Ebü’l-Arab, Sehnûn hakkında şöyle der: “O sikadır, bir çok ilmi kendisinde toplamıştır. Başka âlimlerde bulunan vera’, zühd ve cömertlikten başka, üstün meziyetleri de vardır. Sultandan hiç bir şey kabûl etmezdi. O, ince kalbli, çok gözyaşı döken, tevâzu’u çok, huşû’u açık bir zât idi. Yapmacık hareketlerden uzak idi. Ahlâkı güzel, edebi pek fazla idi. Ehl-i bid’at ve Ehl-i dalâlet’e karşı çok sert idi. Hak ve hakîkat husûsuda kınayanın kınamasından çekinmezdi. Âlimler onun üstünlüğü husûsunda ittifâk etmişlerdir. Büyük âlim Eşheb’e Sehnûn sorulduğunda, “Onun gibisi bize gelmemiştir” dedi. Sehnûn (r.aleyh), “Bu kitaplar benim göğsümde Fâtiha sûresini bilmem gibidir. Fâtiha’yı nasıl bilirsem, o kitapların içindeki bilgileri de öyle bilirim” demiştir. İbn-i Vaddâh, “Fıkıh ilminde Sehnûn gibisini görmedim” der. Süleymân bin Sâlim der ki: “Mısır’a gittim. Orada Haris bin Muskîn, Ebû Tâhir, Ebû İshâk ve daha başka âlimleri gördüm. Medîne-i münevvereye gittim. Orada Ebû Mus’ab ve Ferevî’yi gördüm. Mekke-i mükerremeye gittim. Orada üç muhaddis (hadîs âlimi) gördüm. Daha başka yerlere de gittim. Orada bir çok fıkıh ve hadîs âlimleri ile karşılaştım. Fakat, Sehnûn ve oğlu gibisini görmedim” der. Îsâ bin Miskîn ise, Sehnûn bu ümmetin zahididir, (şüphelilere düşme korkusuyla, mübahların çoğundan sakınan, dünyâya i’tibâr etmiyen) der. Magrib’de İmâm-ı Mâlik’in (r.a.) ilmi, Sehnûn ile yayıldı.

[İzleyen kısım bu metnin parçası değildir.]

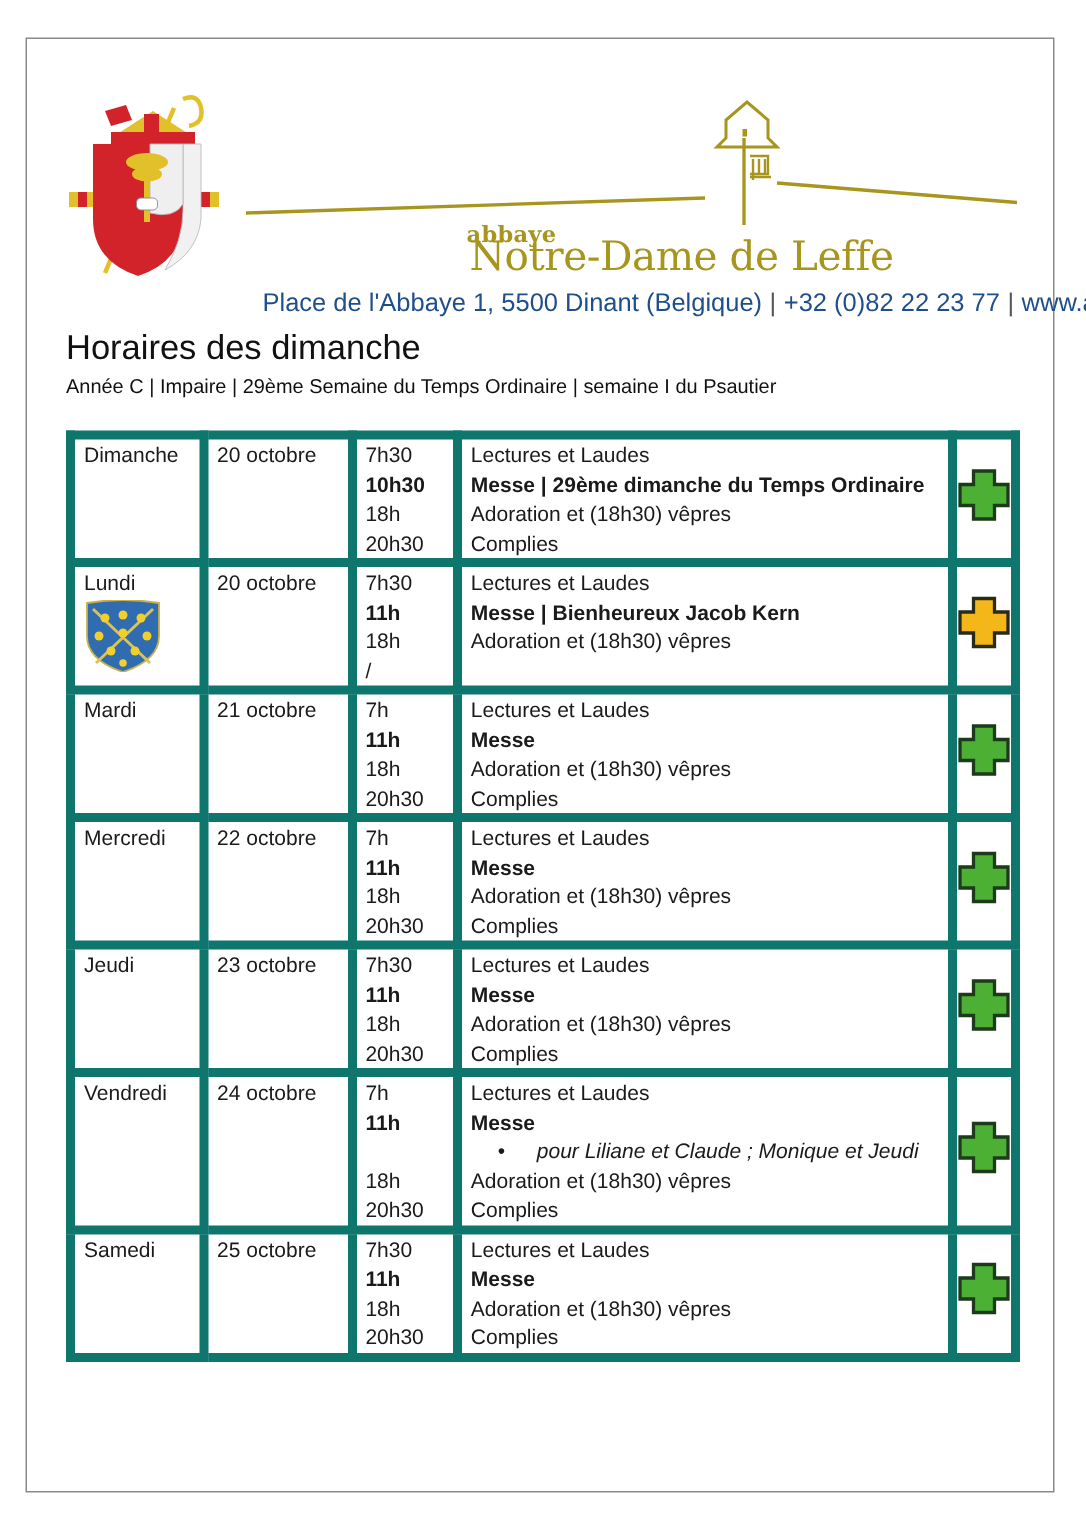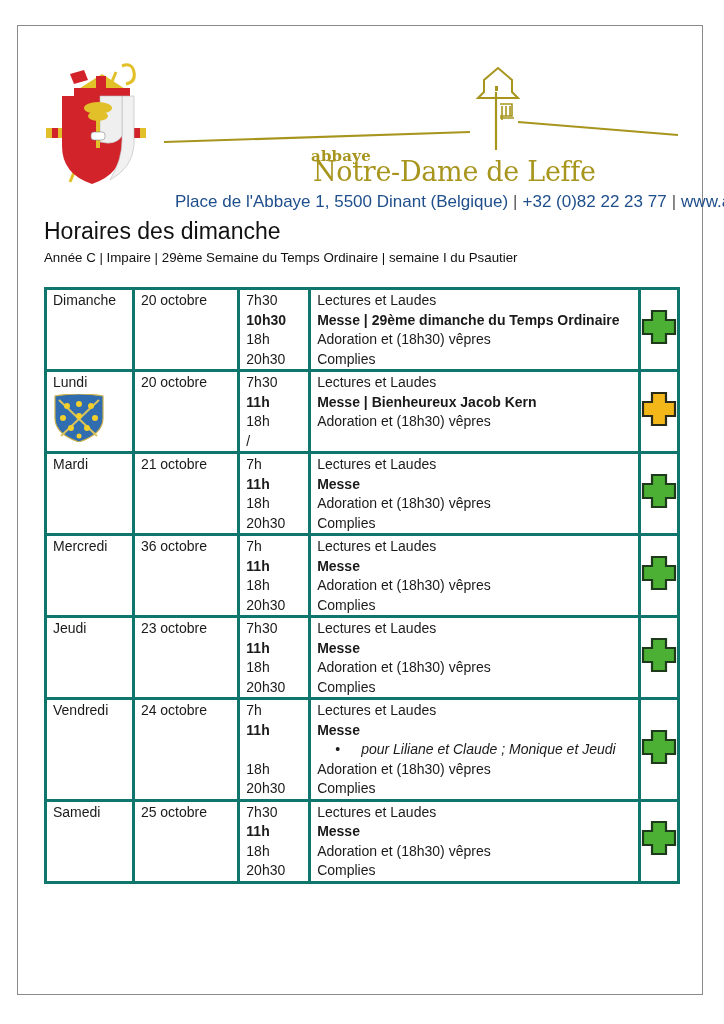--- a/index.html
+++ b/index.html
@@ -7,21 +7,21 @@
   .page-frame { position: absolute; left: 17px; top: 25px; width: 686px; height: 970px; border: 1.5px solid #8a8a8a; box-sizing: border-box; }
   .crest { position: absolute; left: 44px; top: 62px; width: 102px; height: 124px; }
   .logo-art { position: absolute; left: 160px; top: 60px; width: 522px; height: 100px; }
   .logo-abbaye { position: absolute; left: 311px; top: 147px; font-family: "DejaVu Serif", "Liberation Serif", serif; font-weight: bold; color: #a7951e; font-size: 15px; letter-spacing: 0.2px; }
   .logo-title { position: absolute; left: 290px; top: 156px; font-family: "DejaVu Serif", "Liberation Serif", serif; color: #a7951e; font-size: 27px; letter-spacing: -0.3px; white-space: nowrap; margin-left: 23px; }
   .contact { position: absolute; left: 175px; top: 192px; font-family: Liberation Sans, sans-serif; color: #1f4e8c; font-size: 17px; white-space: nowrap; }
   .contact .sep { color: #555; margin: 0 5px; }
   .page-title { position: absolute; left: 44px; top: 218px; font-size: 23px; font-family: "Liberation Sans", sans-serif; color: #111; }
   .subtitle { position: absolute; left: 44px; top: 250px; font-size: 13.3px; font-family: "Liberation Sans", sans-serif; color: #111; white-space: nowrap; text-align: right; }
   table.schedule { position: absolute; left: 44px; top: 287px; width: 636px; border-collapse: collapse; font-family: "Liberation Sans", sans-serif; font-size: 14px; color: #1a1a1a; }
-  table.schedule td { border: 3px solid #0f766e; vertical-align: top; padding: 1px 6px 0 6px; line-height: 19.5px; }
+  table.schedule td { border: 6px solid #0f766e; vertical-align: top; padding: 1px 6px 0 6px; line-height: 19.5px; }
   td.day { width: 73px; }
   td.date { width: 91px; }
   td.times { width: 56px; }
   td.events { width: 315px; }
   td.icon { width: 36px; vertical-align: middle !important; text-align: center; padding: 0 !important; }
   .b { font-weight: bold; }
   .line { display: block; white-space: nowrap; }
   .intention { display: block; font-style: italic; padding-left: 18px; white-space: nowrap; }
   .intention::before { content: "•"; font-style: normal; display: inline-block; width: 26px; margin-left: 0; }
   .cross { display: inline-block; width: 36px; height: 36px; }
@@ -157,21 +157,21 @@
     </td>
     <td class="icon">
       <svg class="cross" viewBox="0 0 36 36">
             <path d="M11 2h14v9h9v14h-9v9h-14v-9h-9v-14h9z" fill="#4cb035" stroke="#1d3a1a" stroke-width="2.2"></path>
           </svg>
     </td>
   </tr>
 
   <tr class="row">
     <td class="day">Mercredi</td>
-    <td class="date">36 octobre</td>
+    <td class="date">22 octobre</td>
     <td class="times">
       <span class="line">7h</span>
       <span class="line b">11h</span>
       <span class="line">18h</span>
       <span class="line">20h30</span>
     </td>
     <td class="events">
       <span class="line">Lectures et Laudes</span>
       <span class="line b">Messe</span>
       <span class="line">Adoration et (18h30) vêpres</span>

Kadılığı (Hakimliği): Sehnûn 284 (m. 897) senesinde Afrika hâkimliğine getirildi. O zaman 74 yaşında idi. Vefâtına kadar bu vazîfede kaldı. Kâdılık kendisine verildiği zaman, kızının yanına gidip, baban bugün bıçaksız boğazlandı, dedi. Bu sözü duyanlar onun kadılığı kabûl ettiğini anladılar.

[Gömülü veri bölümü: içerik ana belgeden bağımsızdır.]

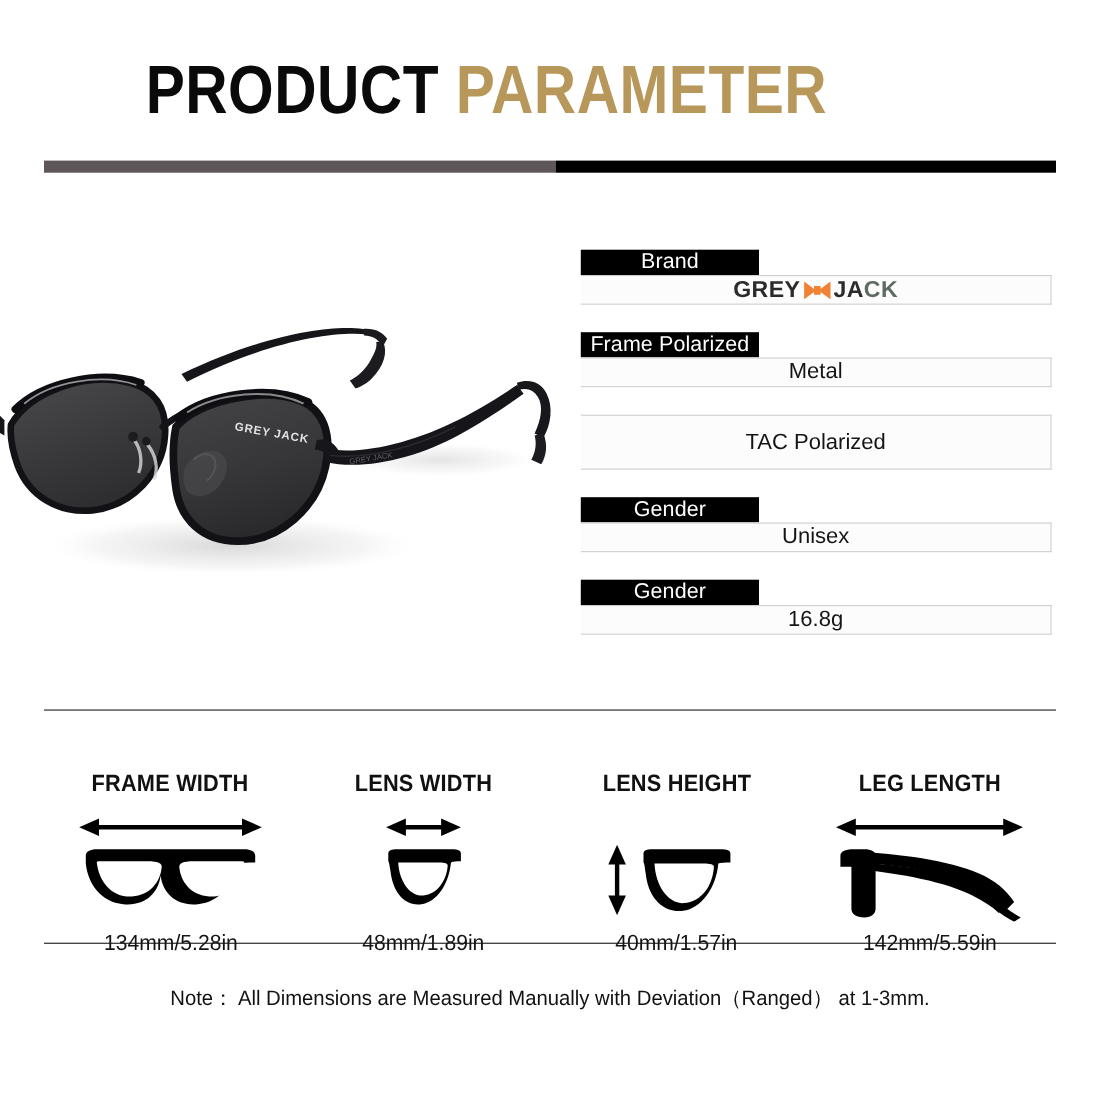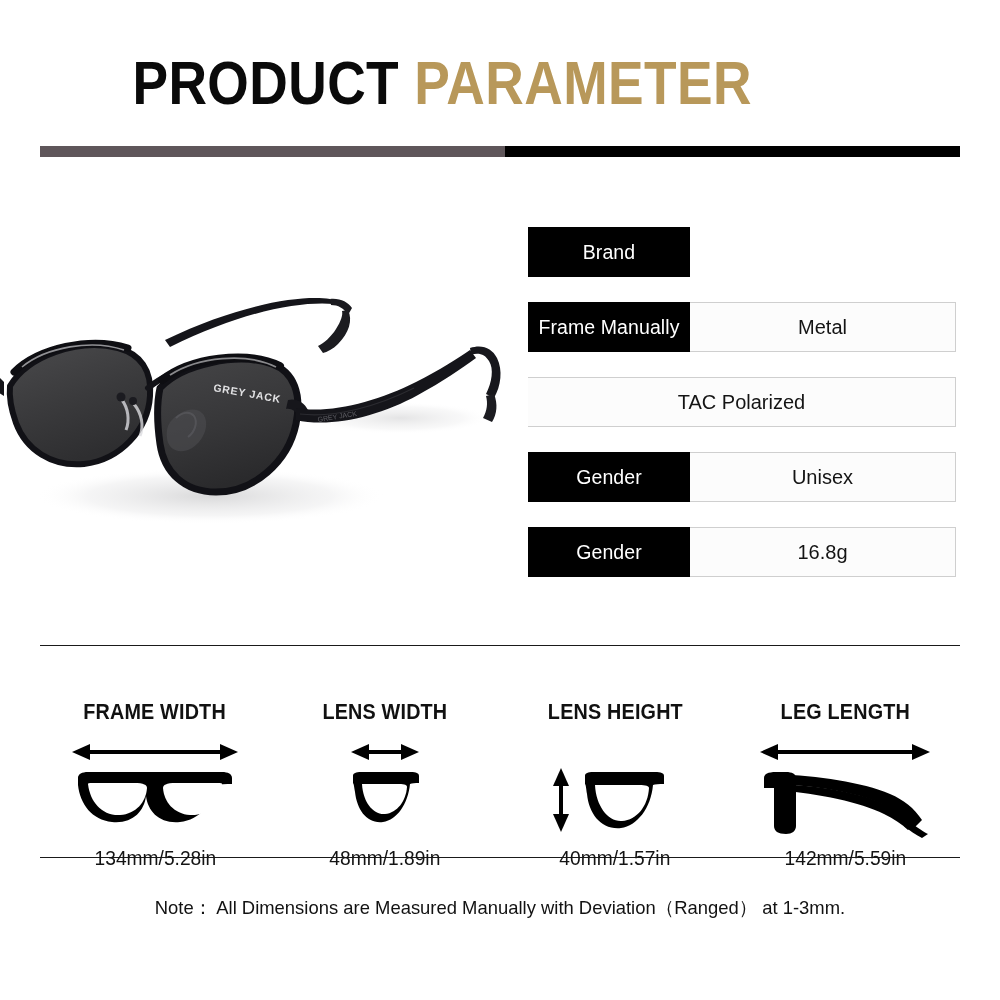--- a/index.html
+++ b/index.html
@@ -31,21 +31,21 @@
   #title-rule { position:absolute; top:146px; left:40px; width:920px; height:11px; display:flex; }
   #title-rule .seg-left  { width:50.5%; background:#5f565a; }
   #title-rule .seg-right { width:49.5%; background:#000000; }
 
   
   #product-photo { position:absolute; left:0; top:268px; width:530px; height:262px; }
   #product-photo svg { display:block; width:100%; height:100%; }
 
   
   #spec-table { position:absolute; left:528px; top:227px; width:428px; }
-  .spec-row { display:flex; height:50px; margin-bottom:25px; }
+  .spec-row { display:flex; height:50px; margin-bottom:25px;flex-direction:column; }
   .spec-row:last-child { margin-bottom:0; }
   .spec-label {
     width:162px;
     background:#000000;
     color:#ffffff;
     font-size:19.5px;
     display:flex; align-items:center; justify-content:center;
     letter-spacing:0.1px;
   }
   .spec-value {
@@ -166,24 +166,38 @@
     <path d="M494,126 C498,136 497,146 492,154 L483,150 C487,143 488,135 486,128 Z" fill="#1c1c21"></path>
 
     <text x="318" y="154" font-family="Liberation Sans, sans-serif" font-size="7" fill="#6a6a70" opacity="0.85" transform="rotate(-9 318 154)">GREY JACK</text>
   </svg>
 </div>
 
 <div id="spec-table">
 
   <div class="spec-row">
     <div class="spec-label">Brand</div>
-  </div>
-
-  <div class="spec-row">
-    <div class="spec-label">Frame Manually</div>
+    <div class="spec-value">
+      <span class="brand-logo">
+        <span class="brand-grey">GREY</span>
+          <span class="brand-mark">
+            <svg width="26" height="18" viewBox="0 0 26 18" xmlns="http://www.w3.org/2000/svg">
+              <polygon points="1,1 12,9 1,17" fill="#ef8234"></polygon>
+              <polygon points="25,1 14,9 25,17" fill="#ef8234"></polygon>
+              <polygon points="10,5 16,5 16,13 10,13" fill="#ef8234"></polygon>
+            </svg>
+          </span>
+          <span class="brand-ja">JA</span>
+          <span class="brand-ck">CK</span>
+      </span>
+    </div>
+  </div>
+
+  <div class="spec-row">
+    <div class="spec-label">Frame Polarized</div>
     <div class="spec-value">Metal</div>
   </div>
 
   <div class="spec-row">
     <div class="spec-value">TAC Polarized</div>
   </div>
 
   <div class="spec-row">
     <div class="spec-label">Gender</div>
     <div class="spec-value">Unisex</div>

Sehnûn, kadılık vazîfesi için sultandan ne bir bahşiş ve ne de geçim vesîlesi olacak bir şey almadı. Sadece yardımcıları, kâtipleri ve emrinde çalışan hâkimler için, Ehl-i kitabın cizyelerinden bir miktar alırdı.

Bir kerre, yardımcılarının maaşları kesilmişti. Sehnûn, Emîr’e, “Sen bunların maaşlarını kestin. Halbuki onlar senin işini görüyorlar. Resûlullah efendimiz “İşçinin hakkını, teri kurumadan veriniz” buyurmuştur” dedi.

O kadılığı sırasında, sözle hasmını incitenlere, şâhidlere müdâhele edenlere cezalarını verdirir, “Siz şâhidlere müdâhele ederseniz, onlar, nasıl şâhidlik yapacaklar” derdi. Taraflardan birisi, mahkemede şâhidlik yapan birisine bir ayıp isnâd eder veya şâhidlik vasfı bulunmadığını söylerse, “Şahidlerin durumlarını bana sor, ben onları çok iyi bilirim. Aynı zamanda, şâhidde bulunması lâzım olan husûslara ben senden daha fazla dikkat ederim” derdi. Şâhid onun huzûruna girip, heyecanlandığı zaman, heyecanı ve korkusu gidinceye kadar ona mühlet verirdi. Bu durum zaman alsa da, ona ağır gelmezdi. “Bizde dayak atma yoktur” derdi.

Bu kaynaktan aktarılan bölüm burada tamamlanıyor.